Vosk does stream natively. It's shipped as a backend exactly for that reason. Trade-offs:

  • Lower accuracy than Parakeet/Canary/Whisper
  • No native punctuation
  • Smaller language coverage

If you need truly live transcription with text appearing as you speak, Vosk is the only option. The default Parakeet-TDT flow transcribes after you stop speaking (toggle / push-to-talk style) which most users find more comfortable.

Why ONNX, not PyTorch?

  • Deployment simplicity: a compiled ONNX graph doesn't need Python + torch + CUDA toolkit installed
  • Cross-platform: ONNX Runtime has execution providers for CPU, CUDA, TensorRT, CoreML, OpenVINO, DirectML, WebGPU
  • Size: ONNX graphs are ~30% smaller than torch checkpoints
  • Stability: no version pinning hell with torch API changes

The trade-off: harder to debug edge cases, no autograd for custom fine-tuning.

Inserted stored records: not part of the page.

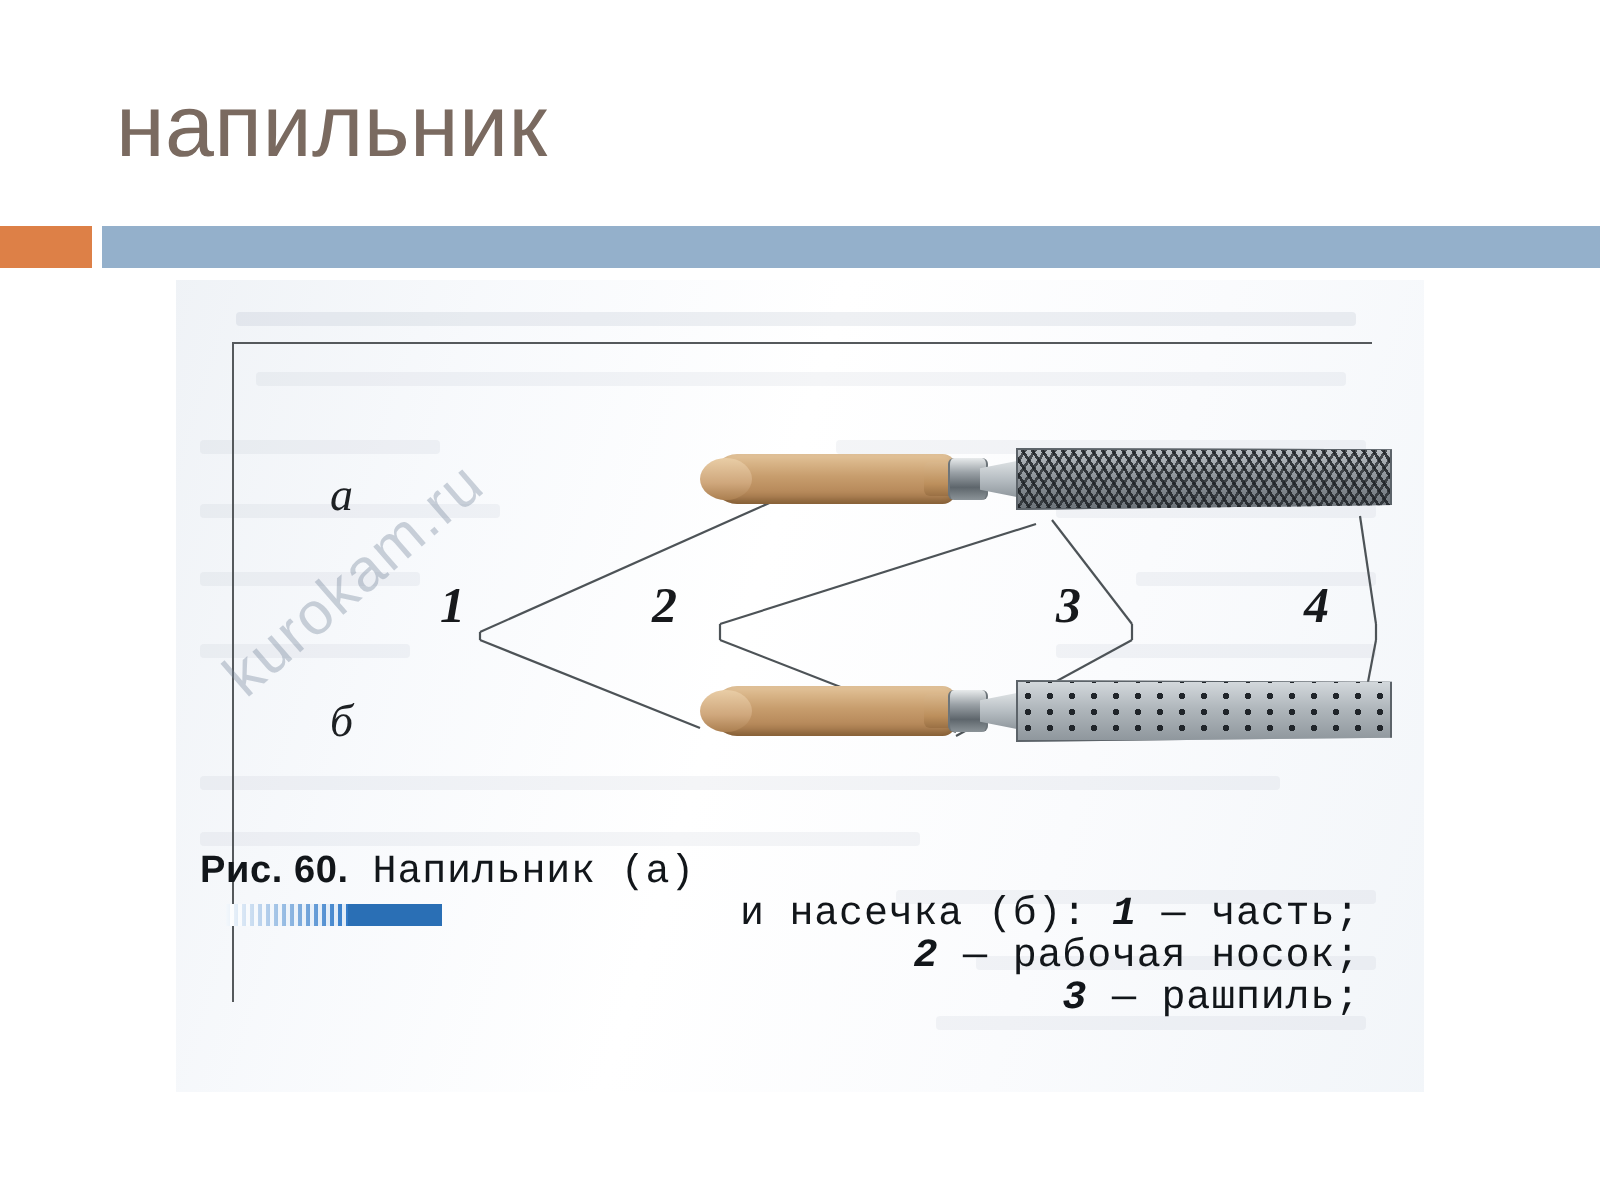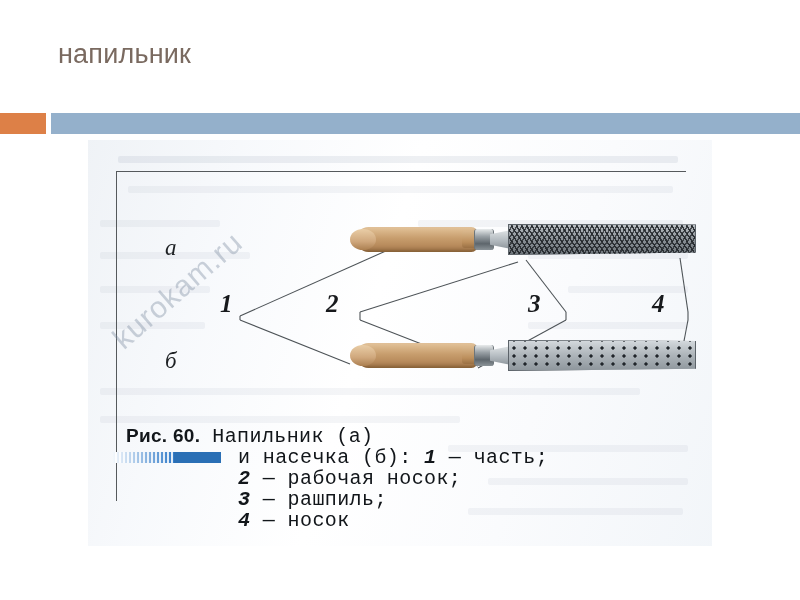--- a/index.html
+++ b/index.html
@@ -20,7 +20,7 @@
     position: absolute;
     left: 58px;
     top: 40px;
-    font-size: 27px;
+    font-size: 44px;
     font-weight: 400;
     color: #7a6a60;
     letter-spacing: 0.2px;

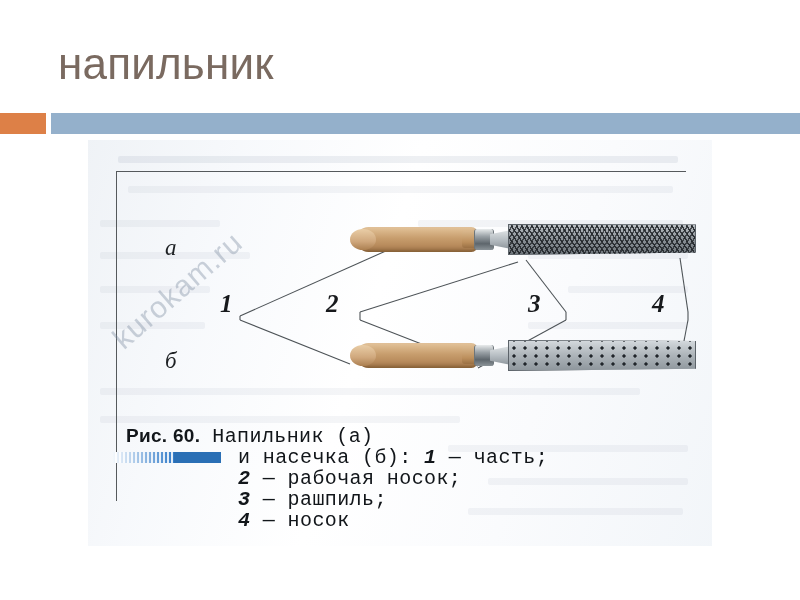--- a/index.html
+++ b/index.html
@@ -230,11 +230,12 @@
   
   #figure-caption {
     position: absolute;
-    left: 38px;
+    left: 12px;
     top: 285px;
     width: 580px;
     color: #12161a;
     font-family: "Liberation Serif", serif;
+    text-align: right;
   }
   #caption-head-row {
     display: flex;

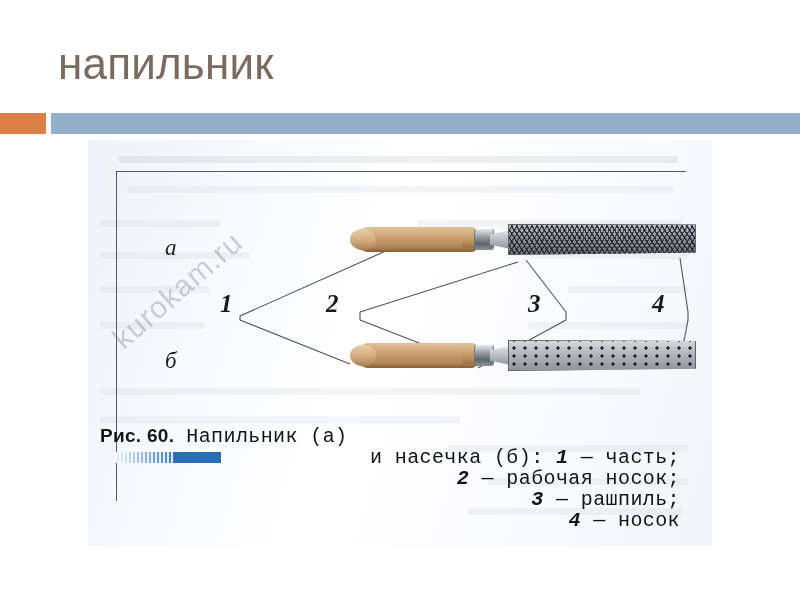--- a/index.html
+++ b/index.html
@@ -367,7 +367,6 @@
       <div class="caption-line"><span>и насечка (б): </span><span class="idx">1</span><span> — часть;</span></div>
       <div class="caption-line"><span class="idx">2</span><span> — рабочая носок;</span></div>
       <div class="caption-line"><span class="idx">3</span><span> — рашпиль;</span></div>
-      <div class="caption-line"><span class="idx">4</span><span> — носок</span></div>
     </div>
   </div>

For inference-only shipping, ONNX wins.

Why NeMo Parakeet?

NVIDIA's NeMo Parakeet family combines four properties no other open model has all of:

  1. FastConformer encoder (subsampling + conformer blocks = low latency)
  2. TDT decoder (token-and-duration transducer, frame-skipping = faster inference)
  3. Native punctuation and capitalization (no post-processing needed)
  4. 25 European languages in a single 600M model

Alternatives like Parakeet-CTC (same encoder, CTC decoder) are faster but don't punctuate. Canary-1B has better quality but is 5 GB and GPU-only. Whisper has broader language support but higher latency and worse punctuation on short utterances.


Features

Is dictee fully offline?

By default, yes — with Parakeet, Canary, faster-whisper, or Vosk, all inference is local.

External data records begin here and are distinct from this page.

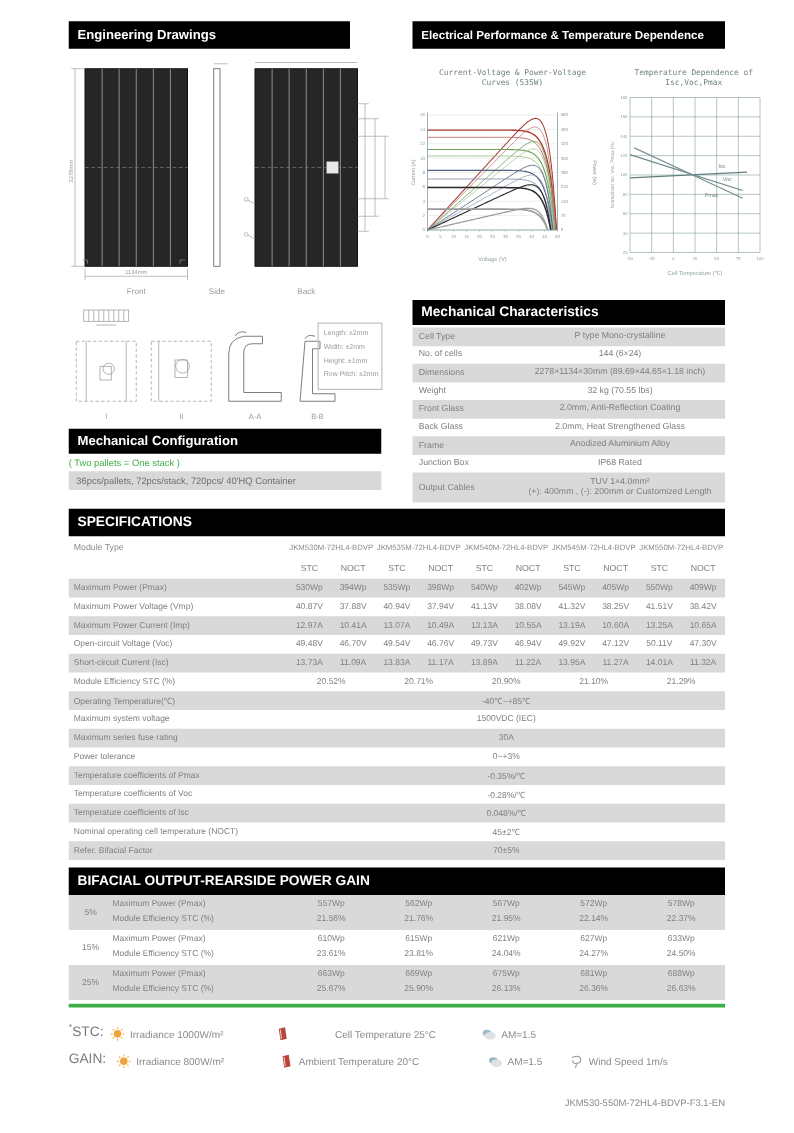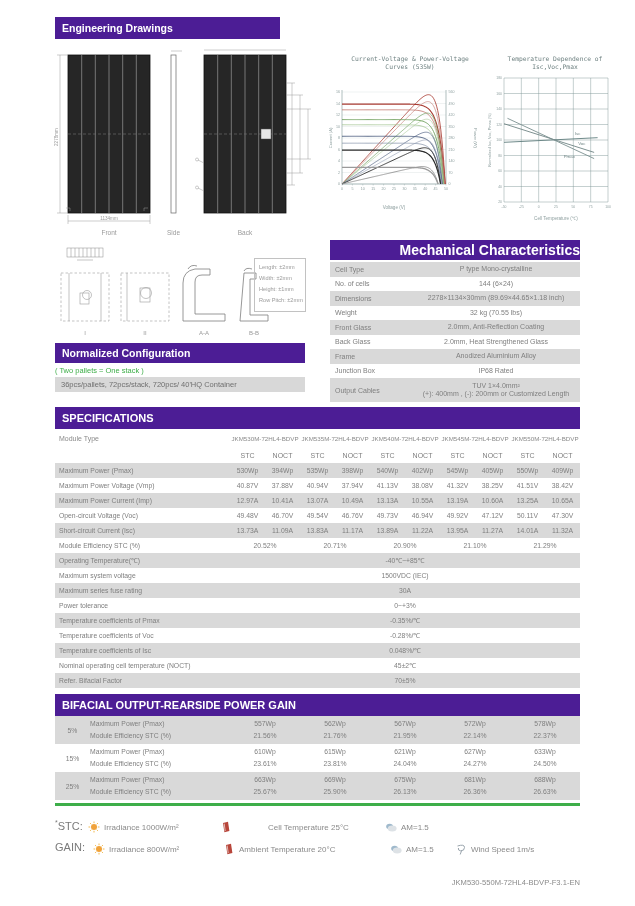--- a/index.html
+++ b/index.html
@@ -5,7 +5,7 @@
   html,body{margin:0;padding:0;background:#fff;}
   .page{position:relative;width:635px;height:906px;background:#fff;overflow:hidden;
         font-family:"Liberation Sans",sans-serif;color:#7b7b7b;}
-  .gbar{position:absolute;background:#4c1d95;color:#fff;font-weight:bold;
+  .gbar{position:absolute;background:#000000;color:#fff;font-weight:bold;
         display:flex;align-items:center;padding-left:7px;box-sizing:border-box;}
   .graybar{position:absolute;background:#d8d8d8;color:#6f6f6f;display:flex;align-items:center;
         padding-left:6px;box-sizing:border-box;font-size:7.5px;}

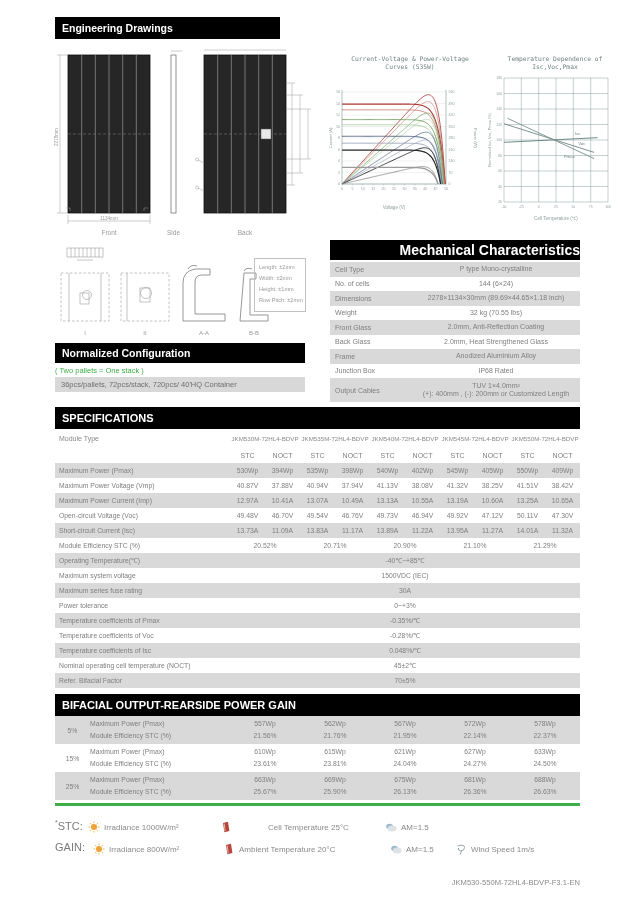--- a/index.html
+++ b/index.html
@@ -47,6 +47,9 @@
 
   <div class="gbar" style="left:55px;top:17px;width:225px;height:22px;font-size:10.5px;">
     <span>Engineering Drawings</span>
+  </div>
+  <div class="gbar" style="left:330px;top:17px;width:250px;height:22px;font-size:9.3px;">
+    <span>Electrical Performance &amp; Temperature Dependence</span>
   </div>
 
   <svg style="position:absolute;left:52px;top:45px;" width="268" height="195" viewBox="0 0 268 195">

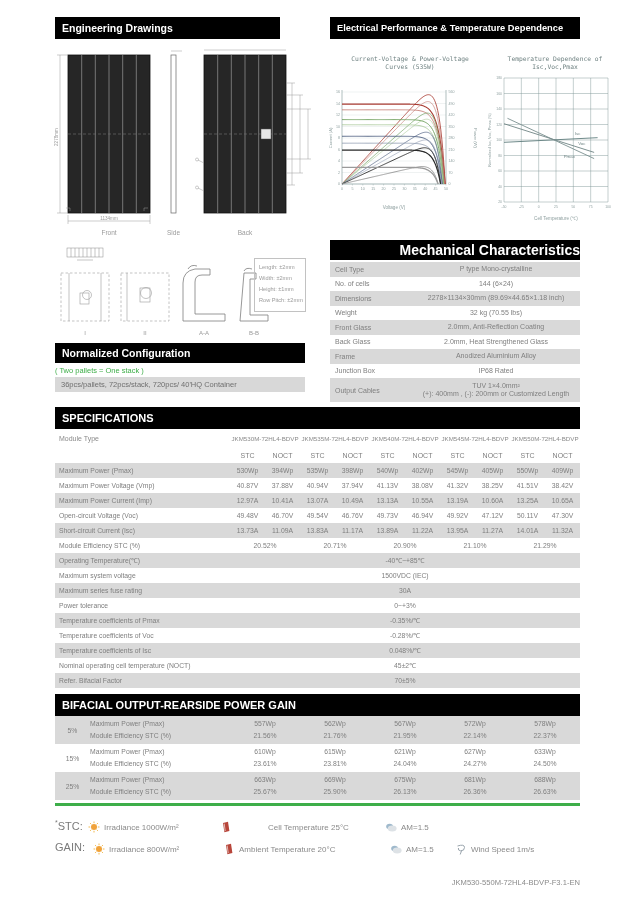--- a/index.html
+++ b/index.html
@@ -231,7 +231,7 @@
       <text x="5" y="68" font-size="3.9" fill="#8fa0a0" text-anchor="middle" transform="rotate(-90 5 68)">Normalized Isc, Voc, Pmax (%)</text>
     </svg>
 
-  <div class="gbar" style="left:330px;top:240px;width:250px;height:20px;font-size:14px;justify-content:flex-end;">
+  <div class="gbar" style="left:330px;top:240px;width:250px;height:20px;font-size:11px;">
     <span>Mechanical Characteristics</span>
   </div>
   <div id="mech-rows" style="position:absolute;left:330px;top:262px;width:250px;">

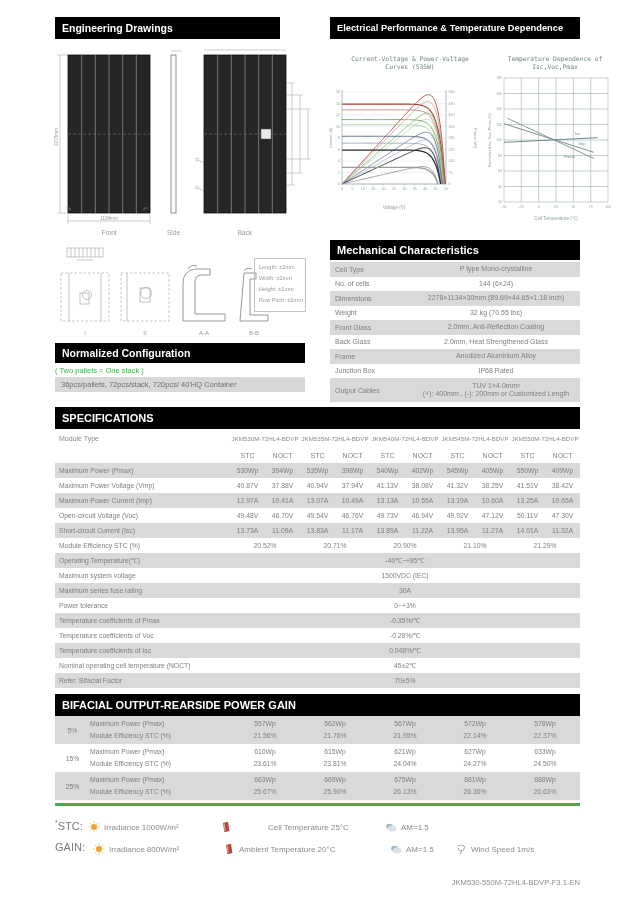--- a/index.html
+++ b/index.html
@@ -339,7 +339,7 @@
   </div>
 
   <div class="gbar" style="left:55px;top:343px;width:250px;height:20px;font-size:10.5px;">
-    <span>Normalized Configuration</span>
+    <span>Mechanical Configuration</span>
   </div>
   <div style="position:absolute;left:55px;top:366px;font-size:7.5px;color:#3eae49;">( Two pallets = One stack )</div>
   <div class="graybar" style="left:55px;top:377px;width:250px;height:15px;">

You opt into network only if you pick:

  • Google Translate or Bing Translator (text sent to Google/Microsoft)
  • Ollama or LibreTranslate on a remote host (text sent to your LAN)

Audio never leaves your machine in any configuration.

Can I run multiple ASR backends at the same time?

No. Systemd service unit files include Conflicts= directives — only one of dictee.service / dictee-canary.service / dictee-whisper.service / dictee-vosk.service can be active at a time.

Reason: each backend binds to the same Unix socket. Running two would conflict.

Switching is instant (no service restart latency), so you can alternate in the middle of a session.

Wayland?

Yes, fully supported. dictee uses dotool to simulate keyboard input, which works on Wayland (unlike xdotool). Notifications, plasmoid, and tray all work natively on Wayland compositors.

Tested: KDE Plasma 6 Wayland, GNOME 45+ Wayland, Sway, Hyprland.

Flatpak / Snap?

Not yet. Packaging challenges:

  • dotool needs /dev/uinput access (blocked in most sandboxes)
  • dictee-ptt needs /dev/input/event* access
  • Plasmoid installation requires kpackagetool6 with system permissions
  • CUDA libraries are hundreds of MB — not ideal for a sandboxed app

These are solvable (portals exist for input simulation, Flatpak has NVIDIA extensions) but haven't been tackled. Contributions welcome!


Multi-user / security

Multi-user safe?

Yes, since v1.3.0-beta1. State files in /dev/shm are namespaced by UID:

/dev/shm/.dictee_state_1000     # user 1000
/dev/shm/.dictee_state_1001     # user 1001 — separate file, separate state

Two users on the same machine can dictate in parallel without interference.

Does LLM correction send text to the cloud?

No — LLM correction uses your local Ollama instance (http://localhost:11434 by default). The text never leaves your machine.

Exception: if you point DICTEE_OLLAMA_HOST at a remote Ollama server, text goes over your LAN. But that's an explicit user choice.

Does the ASR model phone home?

No. ONNX models are static files. They do not execute arbitrary code and have no network access. The model weights you download from HuggingFace are cryptographically signed by NVIDIA/NeMo.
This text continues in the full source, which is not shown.